Macnicol, John (2010) The history of work-disability in the UK, from the 1880s to the 1950s. In: 8th ESPAnet Conference, 2-4 September 2010, Budapest, Hungary.
A major challenge for activation policies in the UK has been the existence of some 2,600,000 people on long-term sickness/disability benefits. The number of such claimants has trebled over the past thirty years. This increase is both counter-intuitive (since it has taken place at a time when most objective measures have shown health status to have improved) and seemingly unaffected by the rise in employment rates that occurred between c.1994 and 2008 (in contrast to other groups of claimants, notably lone parents and the unemployed). The causes of this increase are complex, ranging from deindustrialisation to the medicalisation of everyday life and a growth of mental behavioural disorders (which now comprise c.40 per cent of such claims). A particular problem is regional concentration. The problem of work-disability is often seen as originating in the 1970s, with the massive economic restructuring that took place from then on. What is less often realised is that work-disability has a very long history, and its incidence has frequently changed in response to labour market conditions.
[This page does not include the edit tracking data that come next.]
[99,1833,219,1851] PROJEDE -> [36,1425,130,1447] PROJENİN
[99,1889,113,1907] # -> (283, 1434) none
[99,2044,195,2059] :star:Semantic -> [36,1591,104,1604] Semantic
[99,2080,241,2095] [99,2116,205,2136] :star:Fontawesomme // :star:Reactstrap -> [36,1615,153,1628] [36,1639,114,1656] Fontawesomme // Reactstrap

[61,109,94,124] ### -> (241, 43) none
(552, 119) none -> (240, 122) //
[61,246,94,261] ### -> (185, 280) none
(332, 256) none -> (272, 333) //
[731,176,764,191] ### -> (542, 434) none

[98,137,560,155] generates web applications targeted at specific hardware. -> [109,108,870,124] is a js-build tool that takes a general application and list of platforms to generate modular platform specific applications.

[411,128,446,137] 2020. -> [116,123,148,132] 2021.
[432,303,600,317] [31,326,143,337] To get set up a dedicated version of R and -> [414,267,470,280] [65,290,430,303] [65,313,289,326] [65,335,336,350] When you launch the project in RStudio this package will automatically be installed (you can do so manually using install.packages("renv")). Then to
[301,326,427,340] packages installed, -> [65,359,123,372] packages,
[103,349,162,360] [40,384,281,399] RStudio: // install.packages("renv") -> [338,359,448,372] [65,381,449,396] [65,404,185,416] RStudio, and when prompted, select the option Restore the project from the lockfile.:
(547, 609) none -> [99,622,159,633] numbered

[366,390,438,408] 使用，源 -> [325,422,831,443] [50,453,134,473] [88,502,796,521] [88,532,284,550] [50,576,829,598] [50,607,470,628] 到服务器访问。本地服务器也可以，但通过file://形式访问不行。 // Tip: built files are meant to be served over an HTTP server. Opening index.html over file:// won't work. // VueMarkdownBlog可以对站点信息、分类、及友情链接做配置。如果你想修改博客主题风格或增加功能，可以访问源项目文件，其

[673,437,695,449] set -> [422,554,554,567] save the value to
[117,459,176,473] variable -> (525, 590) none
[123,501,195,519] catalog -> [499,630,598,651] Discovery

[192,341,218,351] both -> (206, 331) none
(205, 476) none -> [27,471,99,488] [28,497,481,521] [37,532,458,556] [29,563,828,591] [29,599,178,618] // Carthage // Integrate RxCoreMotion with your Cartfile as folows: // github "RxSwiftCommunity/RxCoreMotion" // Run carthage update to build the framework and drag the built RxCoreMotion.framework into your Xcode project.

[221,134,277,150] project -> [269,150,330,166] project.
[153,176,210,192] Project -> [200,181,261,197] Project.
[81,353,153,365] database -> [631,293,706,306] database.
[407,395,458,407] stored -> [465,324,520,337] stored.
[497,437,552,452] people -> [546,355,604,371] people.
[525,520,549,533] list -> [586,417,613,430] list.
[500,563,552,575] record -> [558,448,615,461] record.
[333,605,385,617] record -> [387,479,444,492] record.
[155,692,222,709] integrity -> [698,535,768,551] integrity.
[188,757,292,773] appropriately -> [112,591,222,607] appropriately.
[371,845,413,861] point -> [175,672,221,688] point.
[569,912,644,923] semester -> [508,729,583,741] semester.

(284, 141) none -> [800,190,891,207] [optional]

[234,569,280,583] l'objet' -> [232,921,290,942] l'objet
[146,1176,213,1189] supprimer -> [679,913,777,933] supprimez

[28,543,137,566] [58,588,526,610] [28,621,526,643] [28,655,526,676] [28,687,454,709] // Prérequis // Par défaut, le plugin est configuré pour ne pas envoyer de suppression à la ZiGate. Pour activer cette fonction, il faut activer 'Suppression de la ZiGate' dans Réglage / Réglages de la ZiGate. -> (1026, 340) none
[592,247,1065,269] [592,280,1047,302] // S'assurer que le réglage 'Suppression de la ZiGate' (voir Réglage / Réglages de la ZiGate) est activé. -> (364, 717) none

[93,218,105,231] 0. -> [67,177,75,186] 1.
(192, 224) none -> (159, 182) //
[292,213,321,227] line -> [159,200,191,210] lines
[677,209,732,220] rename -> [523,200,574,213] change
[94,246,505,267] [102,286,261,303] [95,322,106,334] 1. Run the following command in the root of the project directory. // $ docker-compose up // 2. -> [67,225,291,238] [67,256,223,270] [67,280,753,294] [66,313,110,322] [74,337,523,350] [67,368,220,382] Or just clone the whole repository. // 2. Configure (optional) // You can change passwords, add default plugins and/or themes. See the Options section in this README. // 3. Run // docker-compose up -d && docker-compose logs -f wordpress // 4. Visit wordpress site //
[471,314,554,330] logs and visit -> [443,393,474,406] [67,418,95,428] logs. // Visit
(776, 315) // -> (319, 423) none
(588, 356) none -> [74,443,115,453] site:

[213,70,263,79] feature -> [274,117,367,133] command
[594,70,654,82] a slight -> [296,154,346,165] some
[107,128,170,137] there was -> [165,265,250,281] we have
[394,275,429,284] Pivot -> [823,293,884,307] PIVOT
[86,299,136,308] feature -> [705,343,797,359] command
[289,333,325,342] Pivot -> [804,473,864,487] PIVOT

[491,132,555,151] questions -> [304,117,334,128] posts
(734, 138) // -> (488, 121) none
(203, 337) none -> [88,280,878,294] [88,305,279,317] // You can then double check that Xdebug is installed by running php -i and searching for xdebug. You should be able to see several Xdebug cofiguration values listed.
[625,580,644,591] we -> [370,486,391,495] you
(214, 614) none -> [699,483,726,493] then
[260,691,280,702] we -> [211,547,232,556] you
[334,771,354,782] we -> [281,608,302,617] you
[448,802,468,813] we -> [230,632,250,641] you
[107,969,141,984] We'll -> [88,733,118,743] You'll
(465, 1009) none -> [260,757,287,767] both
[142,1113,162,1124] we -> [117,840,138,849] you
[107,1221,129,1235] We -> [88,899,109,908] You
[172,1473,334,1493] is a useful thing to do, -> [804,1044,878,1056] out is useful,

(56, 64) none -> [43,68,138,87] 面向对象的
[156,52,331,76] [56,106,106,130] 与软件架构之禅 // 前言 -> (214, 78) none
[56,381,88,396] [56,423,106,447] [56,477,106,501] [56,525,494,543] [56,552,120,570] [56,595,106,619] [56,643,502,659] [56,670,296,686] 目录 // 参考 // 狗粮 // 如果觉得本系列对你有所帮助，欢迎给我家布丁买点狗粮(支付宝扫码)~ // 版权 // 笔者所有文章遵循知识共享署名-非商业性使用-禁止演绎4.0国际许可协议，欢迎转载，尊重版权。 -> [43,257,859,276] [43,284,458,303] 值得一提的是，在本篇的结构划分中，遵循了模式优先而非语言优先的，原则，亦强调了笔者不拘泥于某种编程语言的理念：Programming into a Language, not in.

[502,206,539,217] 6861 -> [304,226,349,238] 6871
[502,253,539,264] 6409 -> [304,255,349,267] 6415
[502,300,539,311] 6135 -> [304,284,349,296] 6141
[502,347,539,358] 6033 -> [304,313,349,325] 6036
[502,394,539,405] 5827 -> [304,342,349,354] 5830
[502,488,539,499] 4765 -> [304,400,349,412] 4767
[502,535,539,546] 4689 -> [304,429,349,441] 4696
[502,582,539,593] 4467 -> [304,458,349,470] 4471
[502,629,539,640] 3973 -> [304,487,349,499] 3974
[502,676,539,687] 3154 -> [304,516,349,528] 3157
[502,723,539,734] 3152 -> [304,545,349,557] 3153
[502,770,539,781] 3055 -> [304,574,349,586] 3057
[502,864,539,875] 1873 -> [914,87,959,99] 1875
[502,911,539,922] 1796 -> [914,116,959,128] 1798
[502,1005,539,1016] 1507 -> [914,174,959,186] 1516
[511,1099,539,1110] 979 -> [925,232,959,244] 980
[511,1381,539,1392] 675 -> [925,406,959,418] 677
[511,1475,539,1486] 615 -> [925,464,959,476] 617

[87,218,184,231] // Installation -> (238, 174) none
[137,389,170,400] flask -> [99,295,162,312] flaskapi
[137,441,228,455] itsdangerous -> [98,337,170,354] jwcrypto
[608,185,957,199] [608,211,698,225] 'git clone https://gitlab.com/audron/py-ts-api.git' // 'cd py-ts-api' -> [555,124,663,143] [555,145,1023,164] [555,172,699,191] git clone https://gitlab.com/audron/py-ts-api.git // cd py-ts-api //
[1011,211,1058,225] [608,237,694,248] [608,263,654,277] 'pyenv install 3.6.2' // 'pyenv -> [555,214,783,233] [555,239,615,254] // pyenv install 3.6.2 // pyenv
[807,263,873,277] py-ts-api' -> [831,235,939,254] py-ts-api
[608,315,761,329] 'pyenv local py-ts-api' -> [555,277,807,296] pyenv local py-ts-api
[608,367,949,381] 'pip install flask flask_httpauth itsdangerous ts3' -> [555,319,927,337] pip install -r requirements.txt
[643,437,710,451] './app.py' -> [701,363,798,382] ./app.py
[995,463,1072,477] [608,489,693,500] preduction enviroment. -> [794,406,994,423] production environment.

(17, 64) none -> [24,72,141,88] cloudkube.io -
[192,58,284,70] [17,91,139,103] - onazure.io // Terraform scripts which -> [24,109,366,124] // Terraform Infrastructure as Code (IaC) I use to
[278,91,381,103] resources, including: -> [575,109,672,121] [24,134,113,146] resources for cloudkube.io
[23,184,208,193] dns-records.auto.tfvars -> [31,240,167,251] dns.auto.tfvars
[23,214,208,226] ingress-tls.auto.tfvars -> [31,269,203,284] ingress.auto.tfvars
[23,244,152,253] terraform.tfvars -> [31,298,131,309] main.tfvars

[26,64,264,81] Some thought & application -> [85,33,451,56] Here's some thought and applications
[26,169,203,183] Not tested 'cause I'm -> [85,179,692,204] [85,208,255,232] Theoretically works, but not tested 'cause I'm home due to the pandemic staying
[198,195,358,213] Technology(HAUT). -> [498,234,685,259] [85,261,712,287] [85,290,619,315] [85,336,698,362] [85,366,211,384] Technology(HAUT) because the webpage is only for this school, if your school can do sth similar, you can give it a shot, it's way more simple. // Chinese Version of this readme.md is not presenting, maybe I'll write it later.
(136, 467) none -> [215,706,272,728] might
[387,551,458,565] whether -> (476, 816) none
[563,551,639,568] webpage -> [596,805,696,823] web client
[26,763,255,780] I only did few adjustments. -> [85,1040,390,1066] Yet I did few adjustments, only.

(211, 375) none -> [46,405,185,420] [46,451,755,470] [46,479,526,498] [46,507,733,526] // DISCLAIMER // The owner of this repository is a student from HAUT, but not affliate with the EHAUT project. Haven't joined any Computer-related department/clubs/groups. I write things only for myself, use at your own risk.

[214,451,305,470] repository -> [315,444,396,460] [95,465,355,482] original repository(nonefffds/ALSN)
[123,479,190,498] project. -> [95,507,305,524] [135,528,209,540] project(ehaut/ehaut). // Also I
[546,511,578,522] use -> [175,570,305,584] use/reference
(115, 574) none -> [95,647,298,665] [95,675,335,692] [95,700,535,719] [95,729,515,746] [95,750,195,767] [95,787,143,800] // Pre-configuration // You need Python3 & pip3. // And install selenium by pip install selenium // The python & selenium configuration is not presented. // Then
British friendly societies experienced rising sickness benefit claims among their older members at the end of the nineteenth century, as they encountered increasing job insecurity. Claims to such benefits fell in the tight labour market of the First World War, and then rose in the recession-hit 1920s and 1930s (when there was growing concern about older jobless men in the economically depressed areas who appeared to have given up looking for work). Work-disability diminished during the Second World War and the subsequent two decades of full employment. The incidence of work-disability has also shown a marked regional variation throughout history. This paper will draw some lessons from this historical evidence – particularly pertinent as the UK faces a very uncertain economic future which threatens to undermine current activation policies.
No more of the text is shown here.